Some key generators can generate keys in an ascending order, meaning that document keys with “higher” values also represent newer documents. This is true for the traditional, autoincrement and padded key generators.

Previously, the generated keys were only guaranteed to be truly ascending in single server deployments. The reason was that document keys could be generated not only by the DB-Server, but also by Coordinators (of which there are normally multiple instances). While each component would still generate an ascending sequence of keys, the overall sequence (mixing the results from different components) was not guaranteed to be ascending. ArangoDB 3.10 changes this behavior so that collections with only a single shard can provide truly ascending keys. This includes collections in OneShard databases as well. Also, autoincrement key generation is now supported in cluster mode for single-sharded collections. Document keys are still not guaranteed to be truly ascending for collections with more than a single shard.

Server options

Responses early during instance startup

The HTTP interface of arangod instances can now optionally be started earlier during the startup process, so that ping probes from monitoring tools can already be responded to when the instance has not fully started.

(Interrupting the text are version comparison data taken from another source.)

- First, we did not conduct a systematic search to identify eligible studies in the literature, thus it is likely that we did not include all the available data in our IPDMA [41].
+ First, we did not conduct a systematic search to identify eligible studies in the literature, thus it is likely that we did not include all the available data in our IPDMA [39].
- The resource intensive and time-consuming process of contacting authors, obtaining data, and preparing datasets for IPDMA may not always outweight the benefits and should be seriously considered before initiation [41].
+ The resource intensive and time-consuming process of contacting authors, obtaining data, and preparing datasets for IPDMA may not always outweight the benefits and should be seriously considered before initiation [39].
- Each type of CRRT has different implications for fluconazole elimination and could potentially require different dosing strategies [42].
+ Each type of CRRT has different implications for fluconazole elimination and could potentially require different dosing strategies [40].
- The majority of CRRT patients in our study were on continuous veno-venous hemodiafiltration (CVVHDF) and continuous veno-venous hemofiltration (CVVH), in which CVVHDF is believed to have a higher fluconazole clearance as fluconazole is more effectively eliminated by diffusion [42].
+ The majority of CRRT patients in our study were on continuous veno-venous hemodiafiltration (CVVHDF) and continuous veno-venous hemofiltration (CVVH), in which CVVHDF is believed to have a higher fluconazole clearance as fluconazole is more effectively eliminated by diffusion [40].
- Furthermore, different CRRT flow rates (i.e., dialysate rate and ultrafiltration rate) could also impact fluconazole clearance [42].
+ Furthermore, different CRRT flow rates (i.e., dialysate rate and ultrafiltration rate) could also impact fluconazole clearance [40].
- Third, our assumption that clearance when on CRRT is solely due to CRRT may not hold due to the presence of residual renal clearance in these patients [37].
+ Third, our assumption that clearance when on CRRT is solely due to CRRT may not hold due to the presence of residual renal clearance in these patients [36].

You can set the new --server.early-connections startup option to true to let the instance respond to the /_api/version, /_admin/version, and /_admin/status REST APIs early.

See Responding to Liveliness Probes.

RocksDB startup options

The default value of the --rocksdb.cache-index-and-filter-blocks startup option was changed from false to true. This makes RocksDB track all loaded index and filter blocks in the block cache, so they are accounted against the RocksDB’s block cache memory limit. The default value for the --rocksdb.enforce-block-cache-size-limit startup option was also changed from false to true to make the RocksDB block cache not temporarily exceed the configured memory limit.

These default value changes will make RocksDB adhere much better to the configured memory limit (configurable via --rocksdb.block-cache-size). The changes may have a small negative impact on performance because, if the block cache is not large enough to hold the data plus the index and filter blocks, additional disk I/O may need to be performed compared to the previous versions. This is a trade-off between memory usage predictability and performance, and ArangoDB 3.10 will default to more stable and predictable memory usage. If there is still unused RAM capacity available, it may be sensible to increase the total size of the RocksDB block cache, by increasing --rocksdb.block-cache-size. Due to the changed configuration, the block cache size limit will not be exceeded anymore.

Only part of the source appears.